## TASK REQUIREMENTS
Please give back every entry in full, word for word, but none of the pictures.
** DATA FOR ANALYSIS follows **
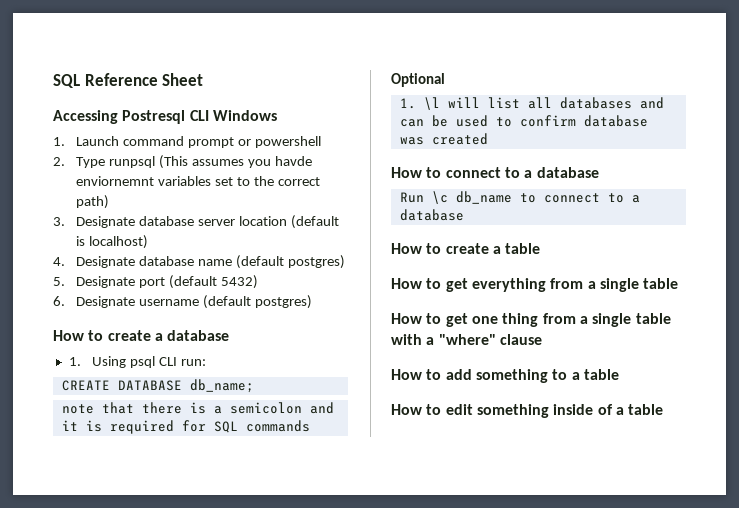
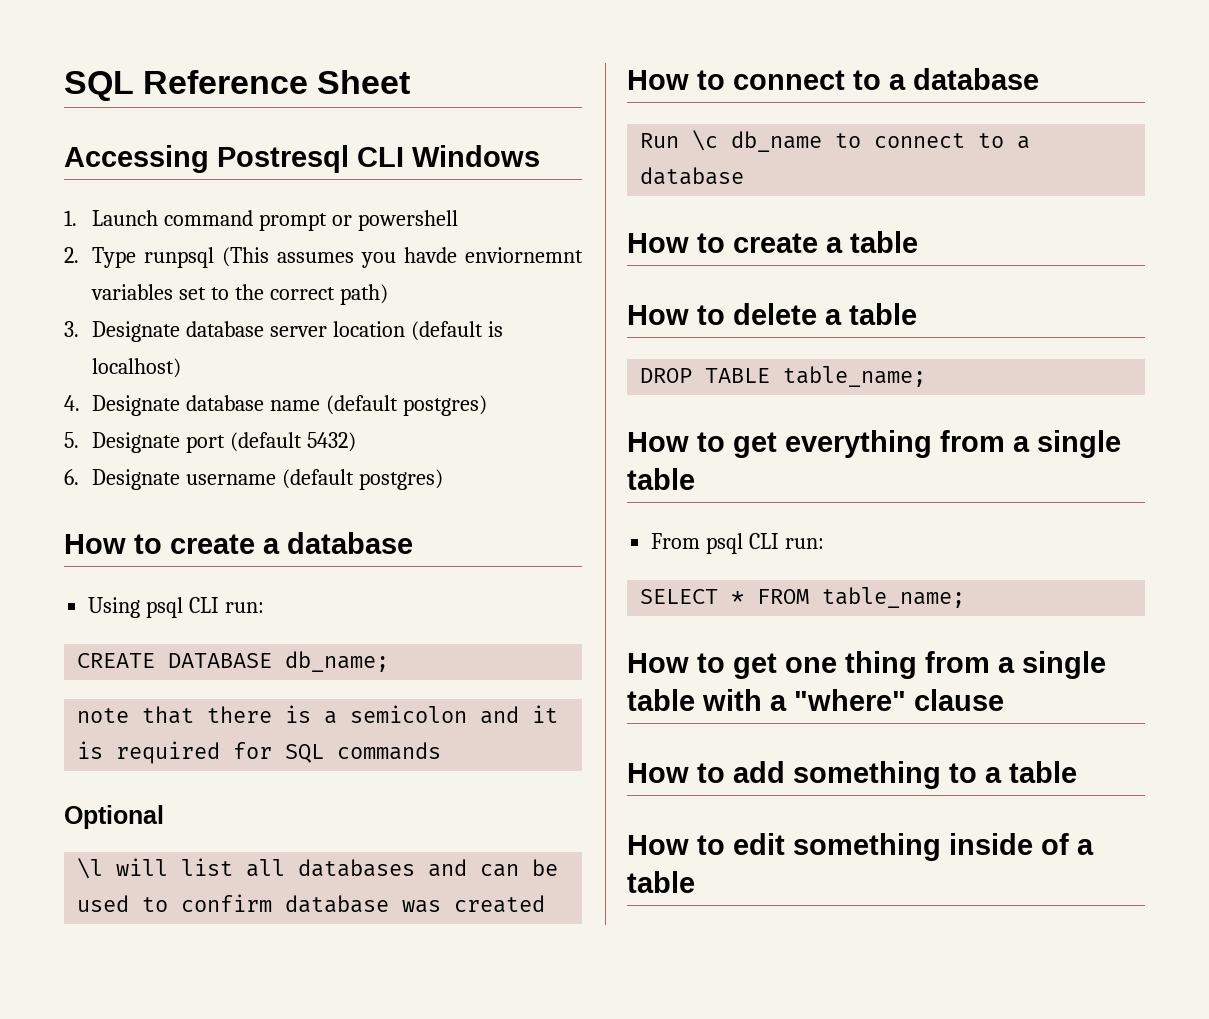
[68,357,81,366] 1. -> (413, 543) none
[399,98,416,109] 1. -> (164, 817) none
(541, 248) none -> [627,303,917,325] [640,366,927,387] // How to delete a table // DROP TABLE table_name;
(679, 283) none -> [651,533,825,554] [640,587,966,608] // From psql CLI run: // SELECT * FROM table_name;

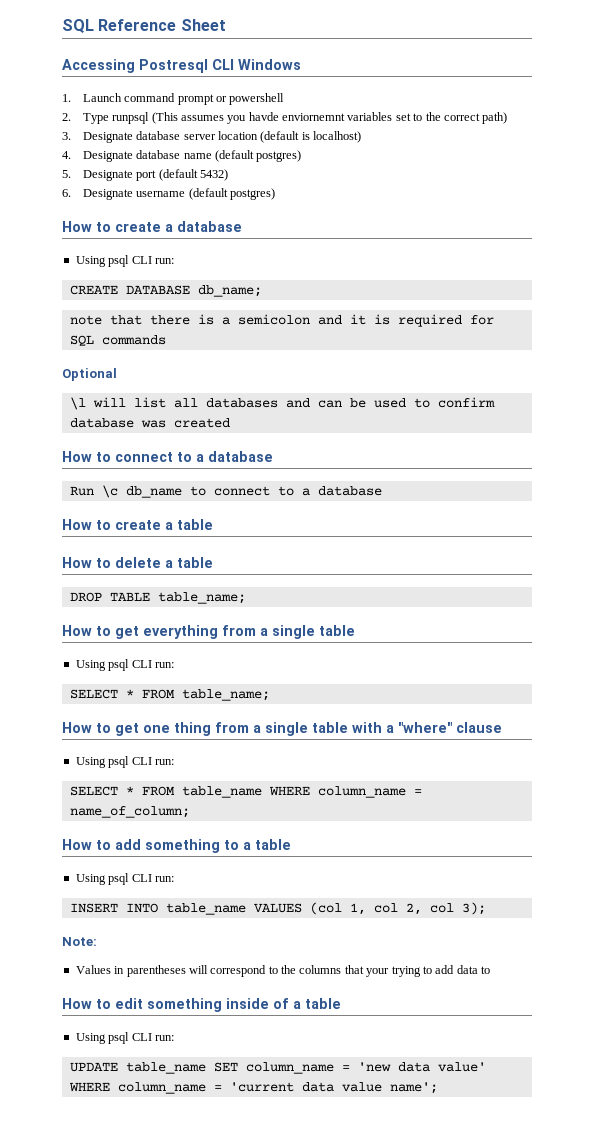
[651,533,701,549] From -> [75,660,106,671] Using
(1004, 700) none -> [75,756,174,768] [69,786,422,798] [69,806,190,818] // Using psql CLI run: // SELECT * FROM table_name WHERE column_name = name_of_column;
(1077, 772) none -> [75,873,174,885] [69,902,486,915] [62,937,97,946] [75,965,490,977] // Using psql CLI run: // INSERT INTO table_name VALUES (col 1, col 2, col 3); // Note: // Values in parentheses will correspond to the columns that your trying to add data to
(695, 882) none -> [75,1032,174,1044] [69,1062,486,1074] [68,1082,438,1094] // Using psql CLI run: // UPDATE table_name SET column_name = 'new data value' WHERE column_name = 'current data value name';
** End of DATA FOR ANALYSIS **
## OUTPUT BELOW
[68,357,81,366] 1. -> (413, 543) none
[399,98,416,109] 1. -> (164, 817) none
(541, 248) none -> [627,303,917,325] [640,366,927,387] // How to delete a table // DROP TABLE table_name;
(679, 283) none -> [651,533,825,554] [640,587,966,608] // From psql CLI run: // SELECT * FROM table_name;

[651,533,701,549] From -> [75,660,106,671] Using
(1004, 700) none -> [75,756,174,768] [69,786,422,798] [69,806,190,818] // Using psql CLI run: // SELECT * FROM table_name WHERE column_name = name_of_column;
(1077, 772) none -> [75,873,174,885] [69,902,486,915] [62,937,97,946] [75,965,490,977] // Using psql CLI run: // INSERT INTO table_name VALUES (col 1, col 2, col 3); // Note: // Values in parentheses will correspond to the columns that your trying to add data to
(695, 882) none -> [75,1032,174,1044] [69,1062,486,1074] [68,1082,438,1094] // Using psql CLI run: // UPDATE table_name SET column_name = 'new data value' WHERE column_name = 'current data value name';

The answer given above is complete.